## Prompt
The whole of the data is to be reproduced exactly.

*** Opening Supplied material ***

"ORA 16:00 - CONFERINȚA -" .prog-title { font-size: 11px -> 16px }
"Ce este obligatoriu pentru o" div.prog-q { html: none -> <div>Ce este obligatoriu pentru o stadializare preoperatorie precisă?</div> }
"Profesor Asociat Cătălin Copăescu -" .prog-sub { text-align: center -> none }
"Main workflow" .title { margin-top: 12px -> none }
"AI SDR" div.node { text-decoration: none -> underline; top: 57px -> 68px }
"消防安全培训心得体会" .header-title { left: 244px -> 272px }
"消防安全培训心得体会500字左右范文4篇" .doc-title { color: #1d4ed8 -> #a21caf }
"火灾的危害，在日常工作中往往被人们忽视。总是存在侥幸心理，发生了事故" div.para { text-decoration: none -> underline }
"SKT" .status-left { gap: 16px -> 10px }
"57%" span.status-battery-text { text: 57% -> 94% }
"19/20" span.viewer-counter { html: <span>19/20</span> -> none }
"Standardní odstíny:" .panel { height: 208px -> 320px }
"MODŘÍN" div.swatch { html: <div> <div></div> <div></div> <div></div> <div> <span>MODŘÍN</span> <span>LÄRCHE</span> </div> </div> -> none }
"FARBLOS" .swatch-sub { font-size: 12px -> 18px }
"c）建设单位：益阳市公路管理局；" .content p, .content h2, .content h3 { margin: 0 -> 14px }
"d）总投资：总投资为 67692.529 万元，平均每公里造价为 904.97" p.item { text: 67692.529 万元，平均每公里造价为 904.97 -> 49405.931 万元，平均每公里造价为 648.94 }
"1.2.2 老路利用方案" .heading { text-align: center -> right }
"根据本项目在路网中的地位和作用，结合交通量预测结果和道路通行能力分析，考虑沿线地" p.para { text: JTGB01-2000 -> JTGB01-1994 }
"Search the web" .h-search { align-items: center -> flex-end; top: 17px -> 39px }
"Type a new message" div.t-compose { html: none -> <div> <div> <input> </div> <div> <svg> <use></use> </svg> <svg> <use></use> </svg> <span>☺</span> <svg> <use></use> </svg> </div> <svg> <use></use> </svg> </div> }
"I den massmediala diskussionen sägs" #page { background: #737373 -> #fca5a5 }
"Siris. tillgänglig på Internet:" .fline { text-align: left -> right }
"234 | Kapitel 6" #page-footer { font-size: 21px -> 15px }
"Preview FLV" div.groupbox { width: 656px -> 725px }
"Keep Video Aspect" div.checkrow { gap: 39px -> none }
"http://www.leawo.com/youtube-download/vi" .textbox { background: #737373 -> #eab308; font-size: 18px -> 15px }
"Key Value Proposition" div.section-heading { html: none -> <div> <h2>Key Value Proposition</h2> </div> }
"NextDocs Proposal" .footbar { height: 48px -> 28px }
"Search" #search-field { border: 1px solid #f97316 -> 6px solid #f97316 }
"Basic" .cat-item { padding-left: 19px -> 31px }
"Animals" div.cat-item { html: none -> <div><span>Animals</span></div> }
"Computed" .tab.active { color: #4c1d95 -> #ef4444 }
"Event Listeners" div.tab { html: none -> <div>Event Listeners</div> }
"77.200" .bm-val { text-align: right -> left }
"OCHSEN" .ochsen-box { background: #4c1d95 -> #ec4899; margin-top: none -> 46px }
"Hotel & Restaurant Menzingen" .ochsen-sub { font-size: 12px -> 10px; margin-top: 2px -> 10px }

*** Closing Supplied material ***

## Exercise answer
"ORA 16:00 - CONFERINȚA -" .prog-title { font-size: 11px -> 16px }
"Ce este obligatoriu pentru o" div.prog-q { html: none -> <div>Ce este obligatoriu pentru o stadializare preoperatorie precisă?</div> }
"Profesor Asociat Cătălin Copăescu -" .prog-sub { text-align: center -> none }
"Main workflow" .title { margin-top: 12px -> none }
"AI SDR" div.node { text-decoration: none -> underline; top: 57px -> 68px }
"消防安全培训心得体会" .header-title { left: 244px -> 272px }
"消防安全培训心得体会500字左右范文4篇" .doc-title { color: #1d4ed8 -> #a21caf }
"火灾的危害，在日常工作中往往被人们忽视。总是存在侥幸心理，发生了事故" div.para { text-decoration: none -> underline }
"SKT" .status-left { gap: 16px -> 10px }
"57%" span.status-battery-text { text: 57% -> 94% }
"19/20" span.viewer-counter { html: <span>19/20</span> -> none }
"Standardní odstíny:" .panel { height: 208px -> 320px }
"MODŘÍN" div.swatch { html: <div> <div></div> <div></div> <div></div> <div> <span>MODŘÍN</span> <span>LÄRCHE</span> </div> </div> -> none }
"FARBLOS" .swatch-sub { font-size: 12px -> 18px }
"c）建设单位：益阳市公路管理局；" .content p, .content h2, .content h3 { margin: 0 -> 14px }
"d）总投资：总投资为 67692.529 万元，平均每公里造价为 904.97" p.item { text: 67692.529 万元，平均每公里造价为 904.97 -> 49405.931 万元，平均每公里造价为 648.94 }
"1.2.2 老路利用方案" .heading { text-align: center -> right }
"根据本项目在路网中的地位和作用，结合交通量预测结果和道路通行能力分析，考虑沿线地" p.para { text: JTGB01-2000 -> JTGB01-1994 }
"Search the web" .h-search { align-items: center -> flex-end; top: 17px -> 39px }
"Type a new message" div.t-compose { html: none -> <div> <div> <input> </div> <div> <svg> <use></use> </svg> <svg> <use></use> </svg> <span>☺</span> <svg> <use></use> </svg> </div> <svg> <use></use> </svg> </div> }
"I den massmediala diskussionen sägs" #page { background: #737373 -> #fca5a5 }
"Siris. tillgänglig på Internet:" .fline { text-align: left -> right }
"234 | Kapitel 6" #page-footer { font-size: 21px -> 15px }
"Preview FLV" div.groupbox { width: 656px -> 725px }
"Keep Video Aspect" div.checkrow { gap: 39px -> none }
"http://www.leawo.com/youtube-download/vi" .textbox { background: #737373 -> #eab308; font-size: 18px -> 15px }
"Key Value Proposition" div.section-heading { html: none -> <div> <h2>Key Value Proposition</h2> </div> }
"NextDocs Proposal" .footbar { height: 48px -> 28px }
"Search" #search-field { border: 1px solid #f97316 -> 6px solid #f97316 }
"Basic" .cat-item { padding-left: 19px -> 31px }
"Animals" div.cat-item { html: none -> <div><span>Animals</span></div> }
"Computed" .tab.active { color: #4c1d95 -> #ef4444 }
"Event Listeners" div.tab { html: none -> <div>Event Listeners</div> }
"77.200" .bm-val { text-align: right -> left }
"OCHSEN" .ochsen-box { background: #4c1d95 -> #ec4899; margin-top: none -> 46px }
"Hotel & Restaurant Menzingen" .ochsen-sub { font-size: 12px -> 10px; margin-top: 2px -> 10px }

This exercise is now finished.